**Problem requirements:**
Only the lines holding the string "SMPERC" are needed; copy each of them from the data.
[[ Exercise materials, beginning ]]
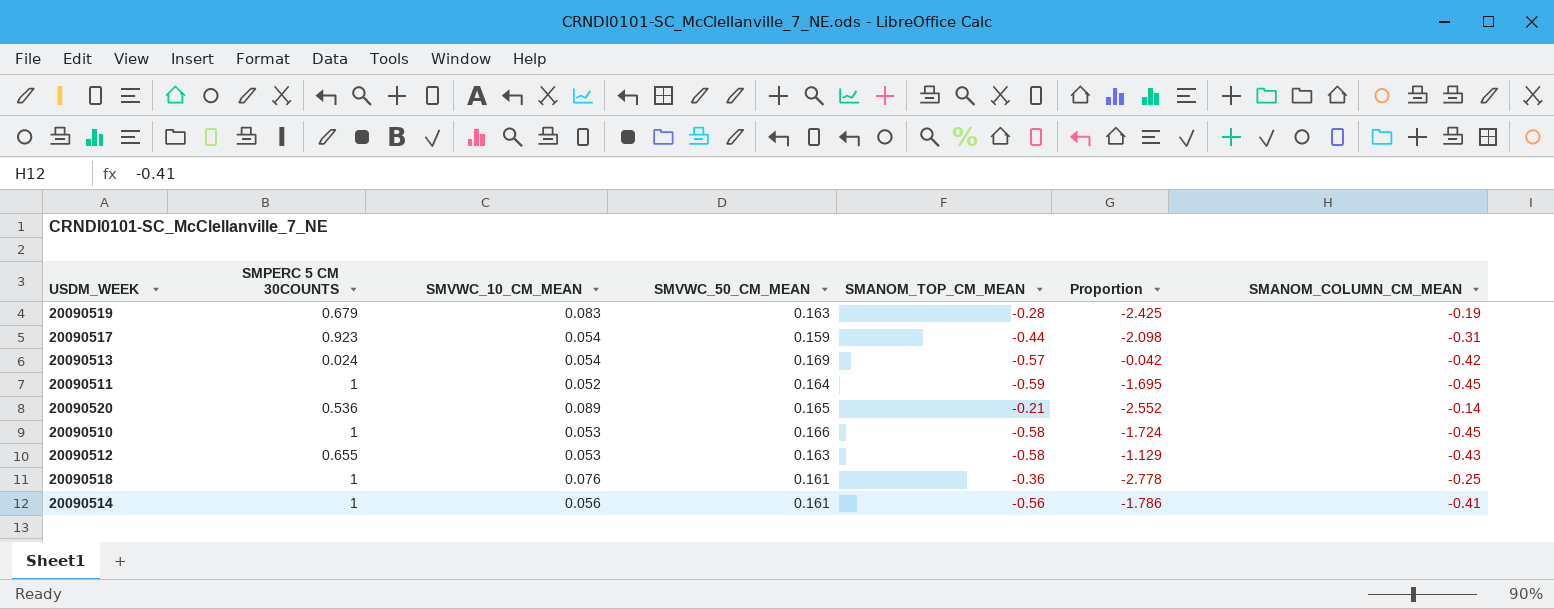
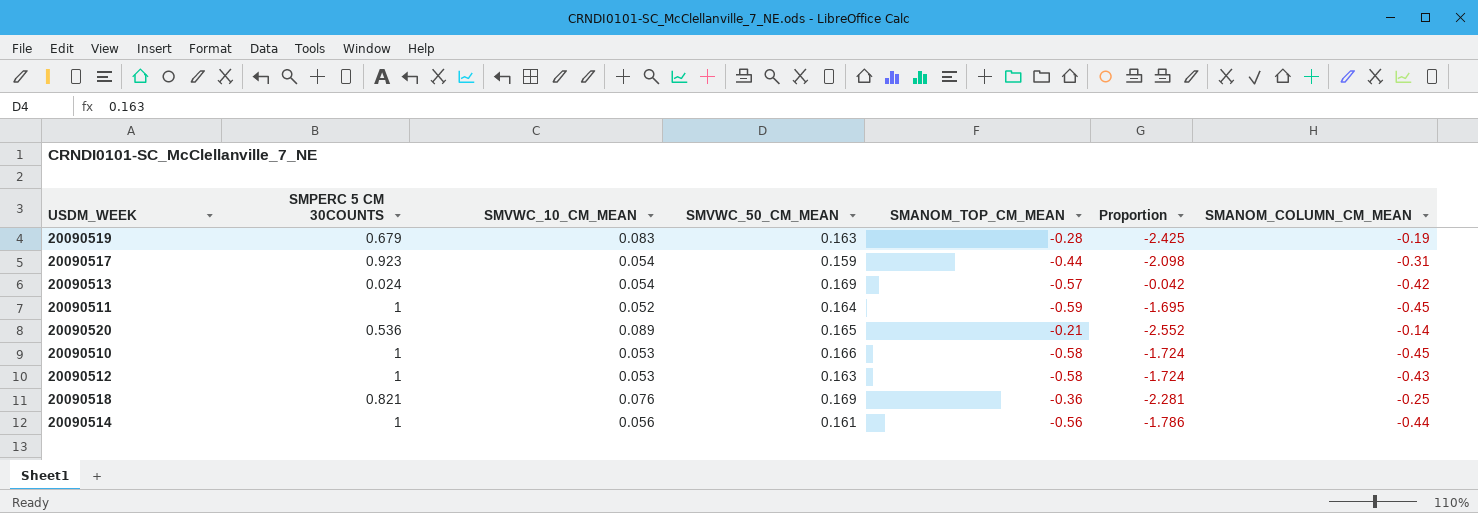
20090512 | SMPERC 5 CM 30COUNTS: 0.655 -> 1
20090512 | Proportion: -1.129 -> -1.724
20090518 | SMPERC 5 CM 30COUNTS: 1 -> 0.821
20090518 | SMVWC_50_CM_MEAN: 0.161 -> 0.169
20090518 | Proportion: -2.778 -> -2.281
20090514 | SMANOM_COLUMN_CM_MEAN: -0.41 -> -0.44

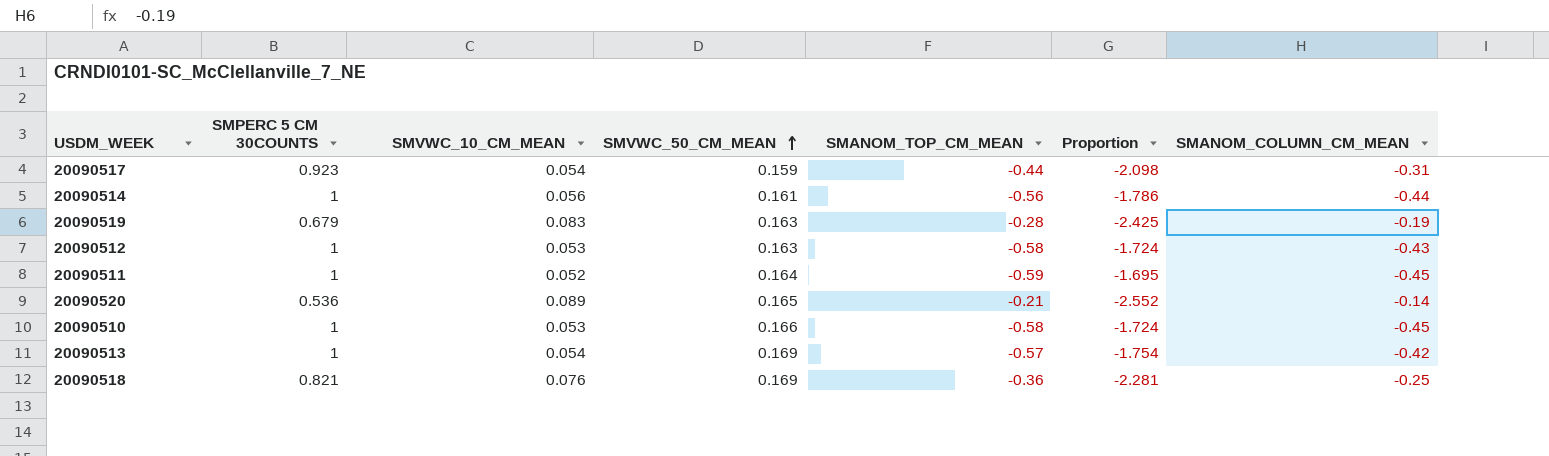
row order: none -> SMVWC_50_CM_MEAN ascending
20090513 | SMPERC 5 CM 30COUNTS: 0.024 -> 1
20090513 | Proportion: -0.042 -> -1.754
[[ Exercise materials, end ]]
**Response for this exercise:**
20090512 | SMPERC 5 CM 30COUNTS: 0.655 -> 1
20090518 | SMPERC 5 CM 30COUNTS: 1 -> 0.821
20090513 | SMPERC 5 CM 30COUNTS: 0.024 -> 1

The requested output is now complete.